Of course, there is no room for new affiliations in the art markets in Dubai and Doha. The historical and artistic archive in these countries is limited, and their modernization projects new. Thus, they are striving to turn their museums and projects into repositories. Sometimes, these museums reflect a hypothetical image of an imaginary Arab identity. At other times, they cling to a vague universality with undefined features.

In this context and in the world of free markets, the Ministry of Culture appears to be a shepherd who can’t be bothered to tend his flock. So it is better for the livestock to be managed by those who know its value and are capable of taking care of it.

The locked museums and storehouses of the ministry have been emptied of their treasures, and are to be exhibited in Paris, Dubai, and Doha. Egyptian heritage has no place in Egypt. The minister is thrilled to have his photo op with a foreign delegation, while the French and Gulf Arabs compete over displaying Egyptian culture and history. French cultural financiers want to link the movement’s history to the colonial period and its accomplishments. Our Arab brothers want to redefine it as an Arab movement in order to conceal the black hole in their own national identity. Amid all this, the ministry has merely assumed the role of storeroom keeper and broker, providing international and Arab curators the opportunity to haul our heritage out of Egypt and exhibit it abroad.

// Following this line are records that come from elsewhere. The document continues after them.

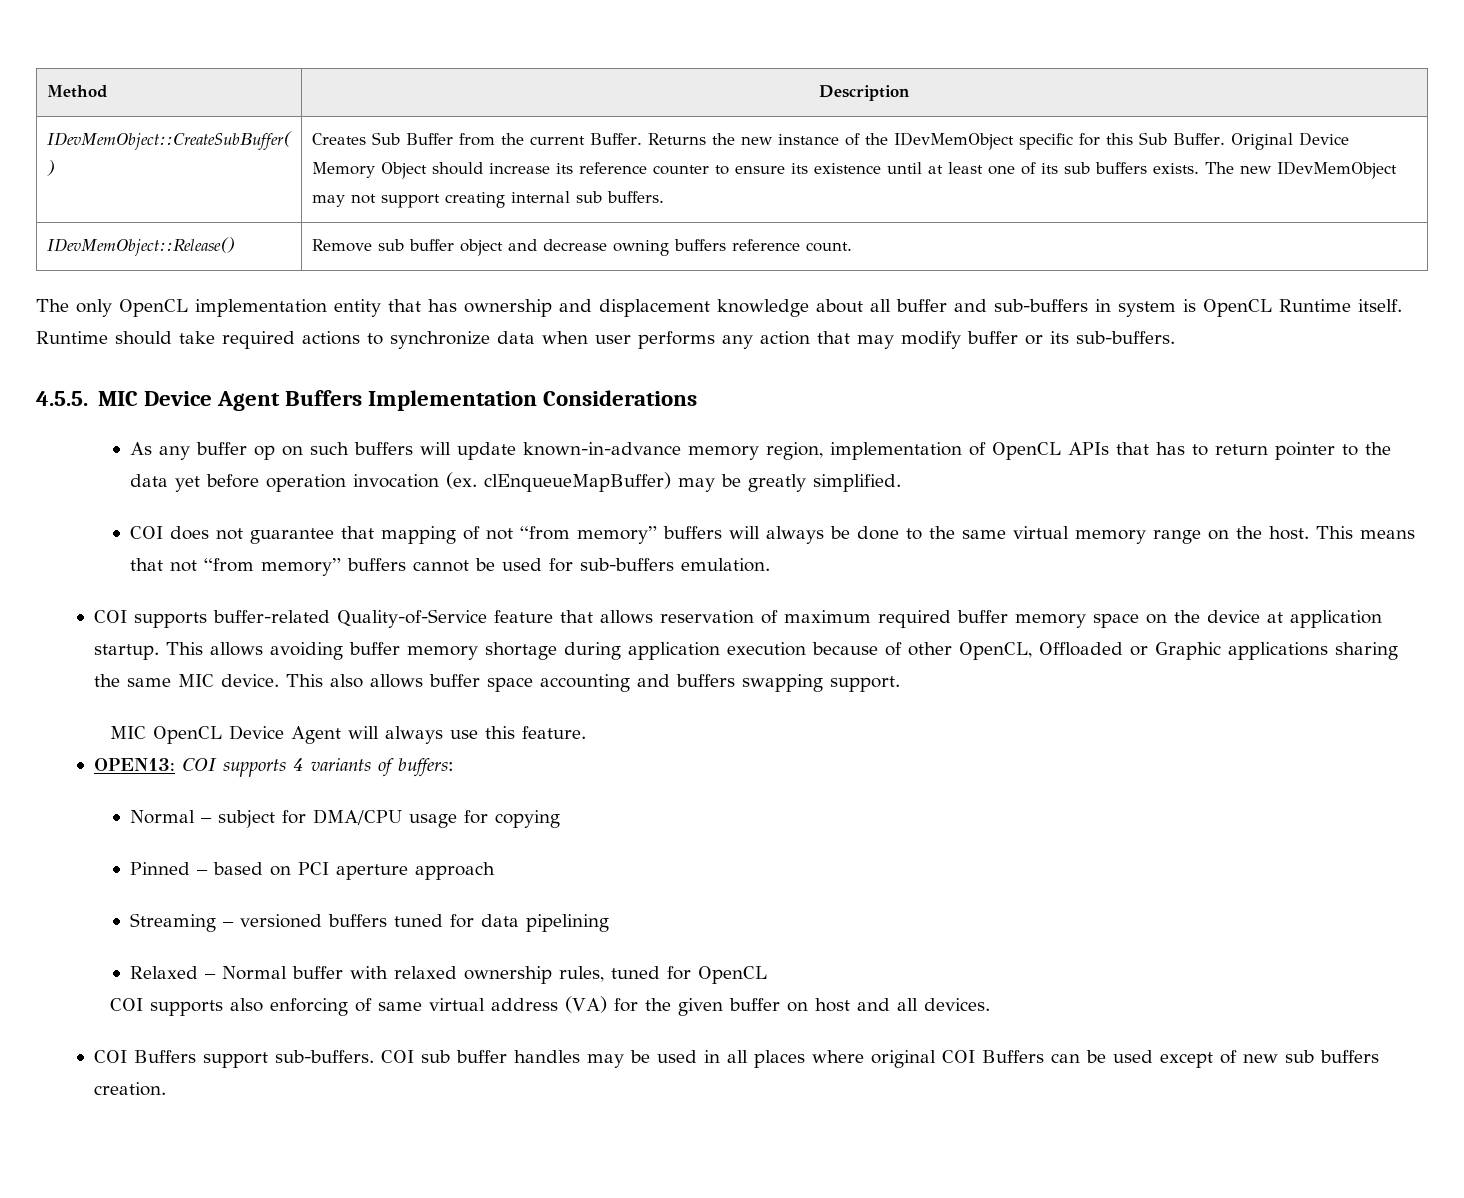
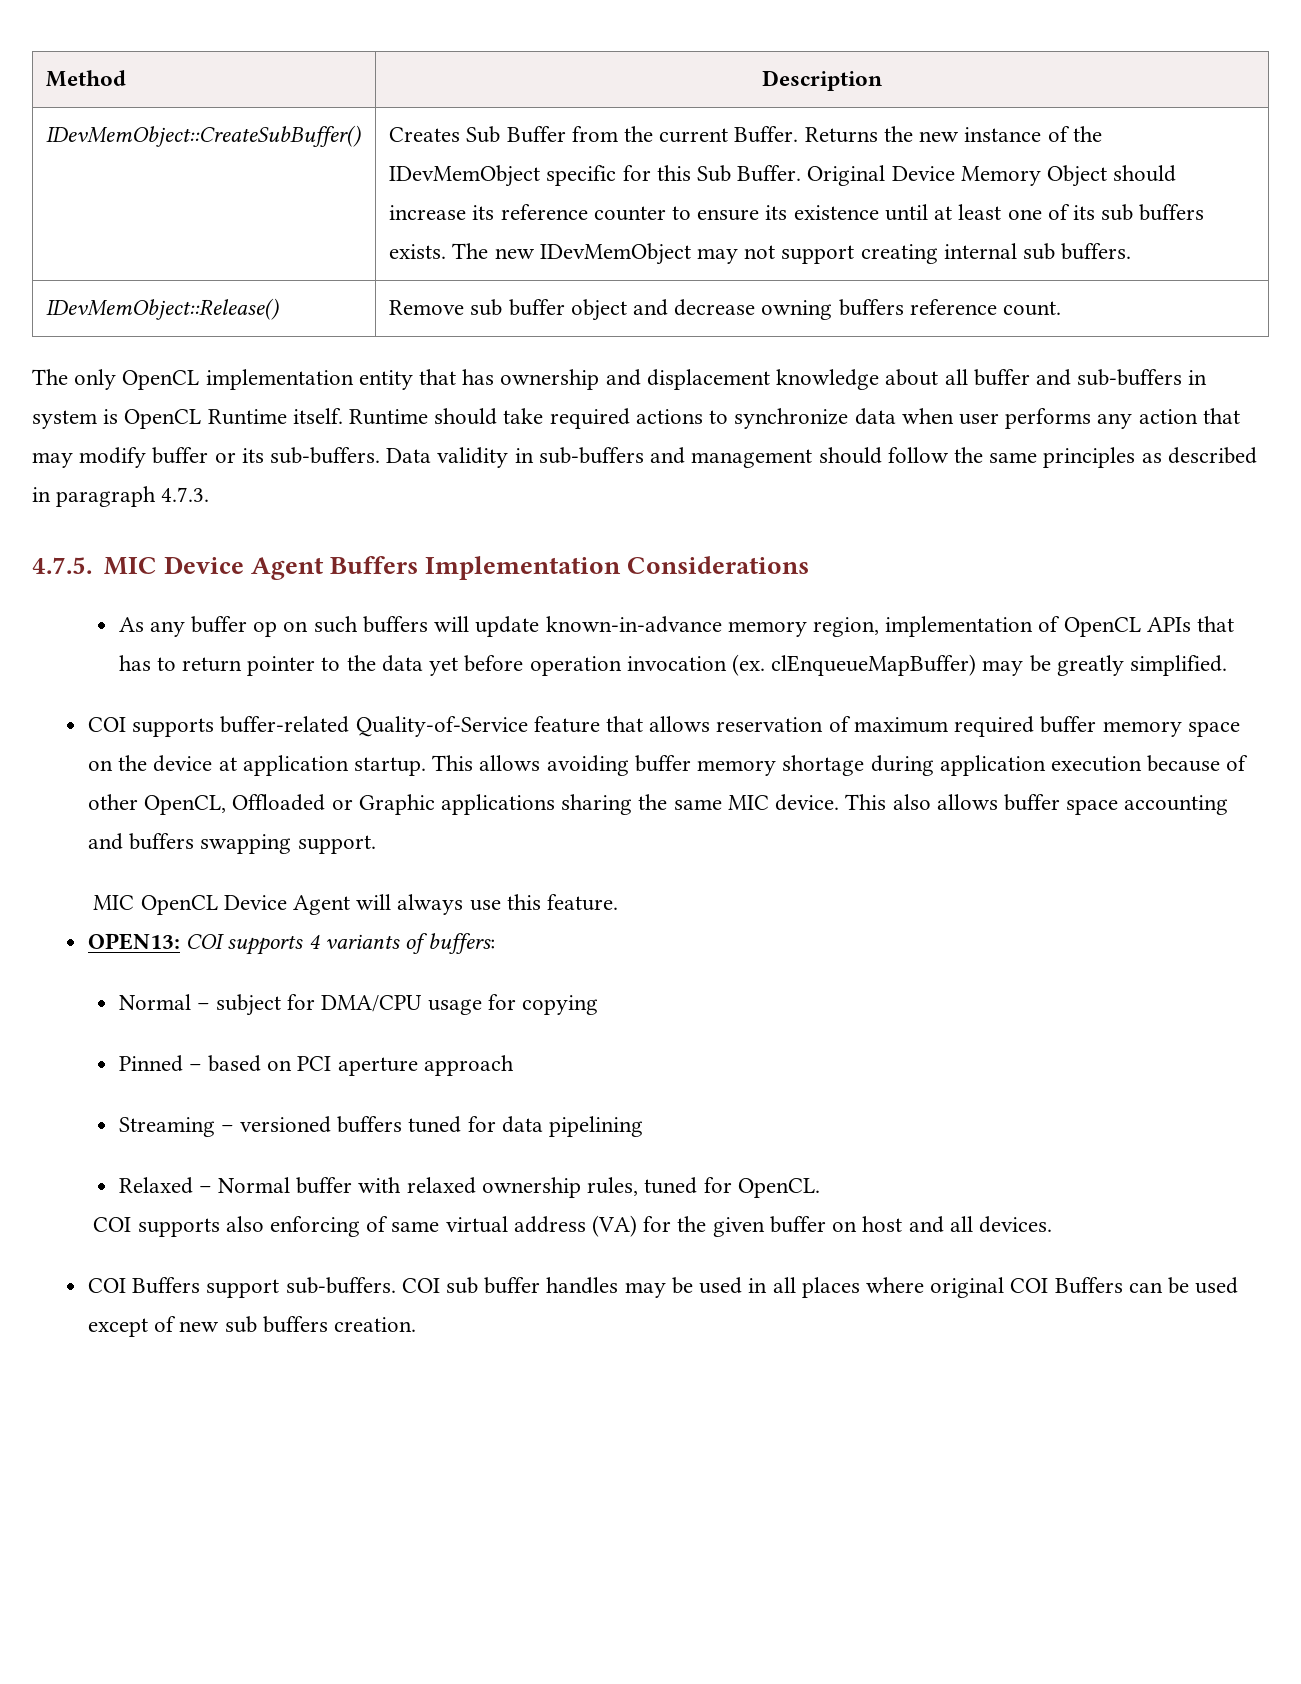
- Runtime should take required actions to synchronize data when user performs any action that may modify buffer or its sub-buffers.
- 4.5.5. MIC Device Agent Buffers Implementation Considerations
+ Runtime should take required actions to synchronize data when user performs any action that may modify buffer or its sub-buffers. Data validity in sub-buffers and management should follow the same principles as described in paragraph 4.7.3.
+ 4.7.5. MIC Device Agent Buffers Implementation Considerations
- COI does not guarantee that mapping of not “from memory” buffers will always be done to the same virtual memory range on the host. This means that not “from memory” buffers cannot be used for sub-buffers emulation.
- Relaxed – Normal buffer with relaxed ownership rules, tuned for OpenCL
+ Relaxed – Normal buffer with relaxed ownership rules, tuned for OpenCL.

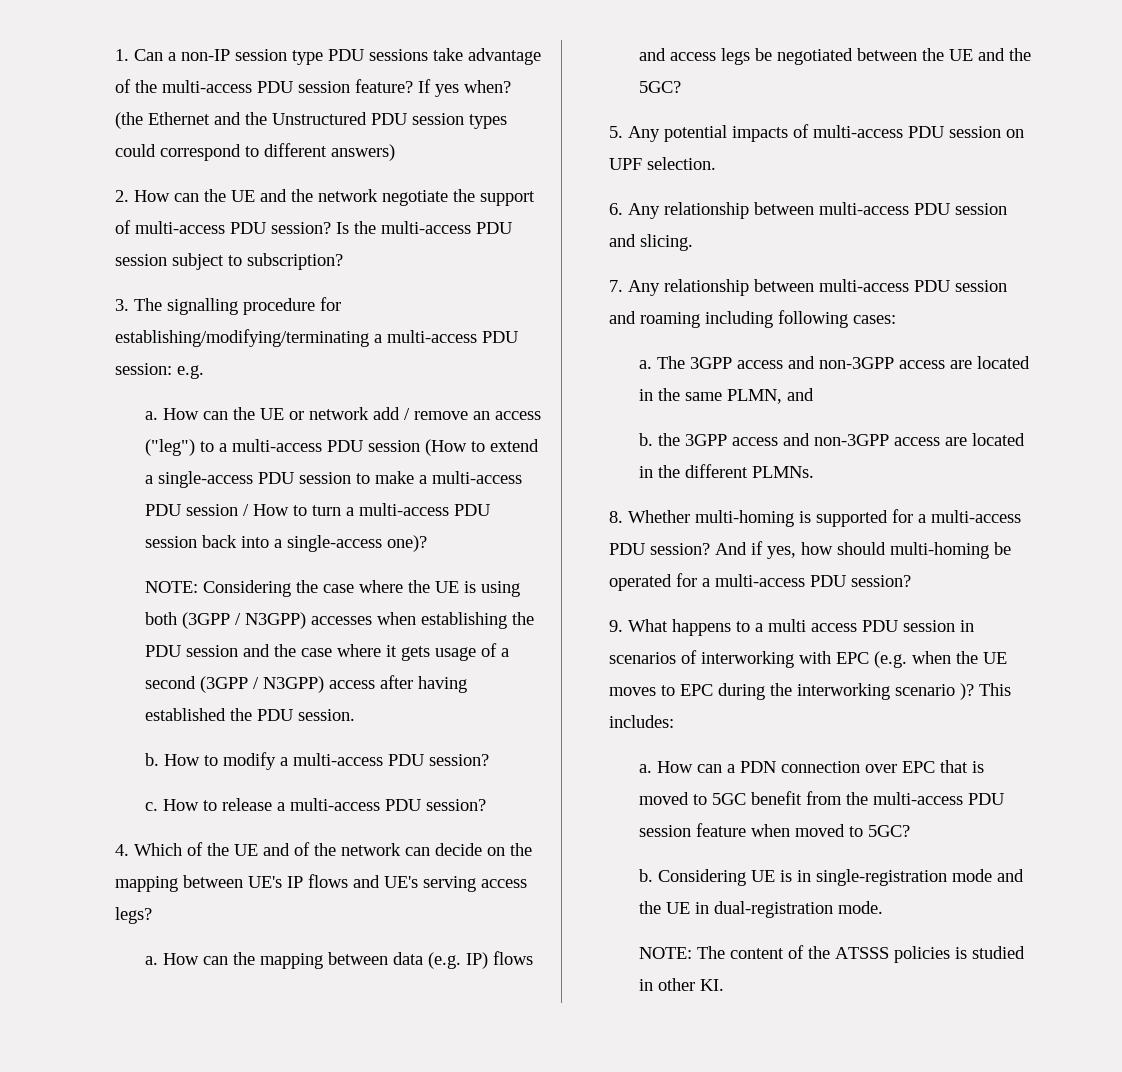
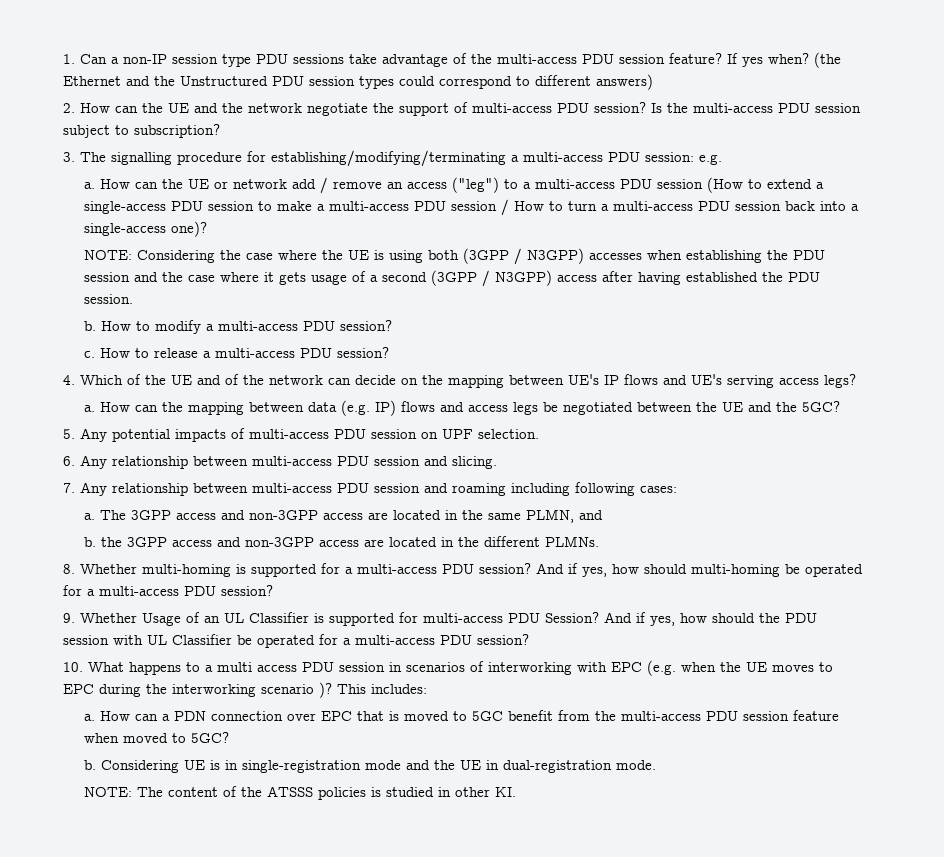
- 9. What happens to a multi access PDU session in scenarios of interworking with EPC (e.g. when the UE moves to EPC during the interworking scenario )?
+ 9. Whether Usage of an UL Classifier is supported for multi-access PDU Session? And if yes, how should the PDU session with UL Classifier be operated for a multi-access PDU session?
+ 10. What happens to a multi access PDU session in scenarios of interworking with EPC (e.g. when the UE moves to EPC during the interworking scenario )?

This article was originally published in Akhbar Al-Adab and is translated from the Arabic by Cairo Review Contributing Editor Jonathan Guyer.

Ahmed Naji is a journalist for the weekly literary review Akhbar Al-Adab. He is the author of two novels, Rogers and The Use of Life, and co-founder of the art research network MHWLN. On February 20, he was sentenced to two years in prison for “public indecency,” for an extract of his second novel republished in Akhbar Al-Adab. He is the recipient of the 2016 PEN/Barbey Freedom to Write Award from PEN America.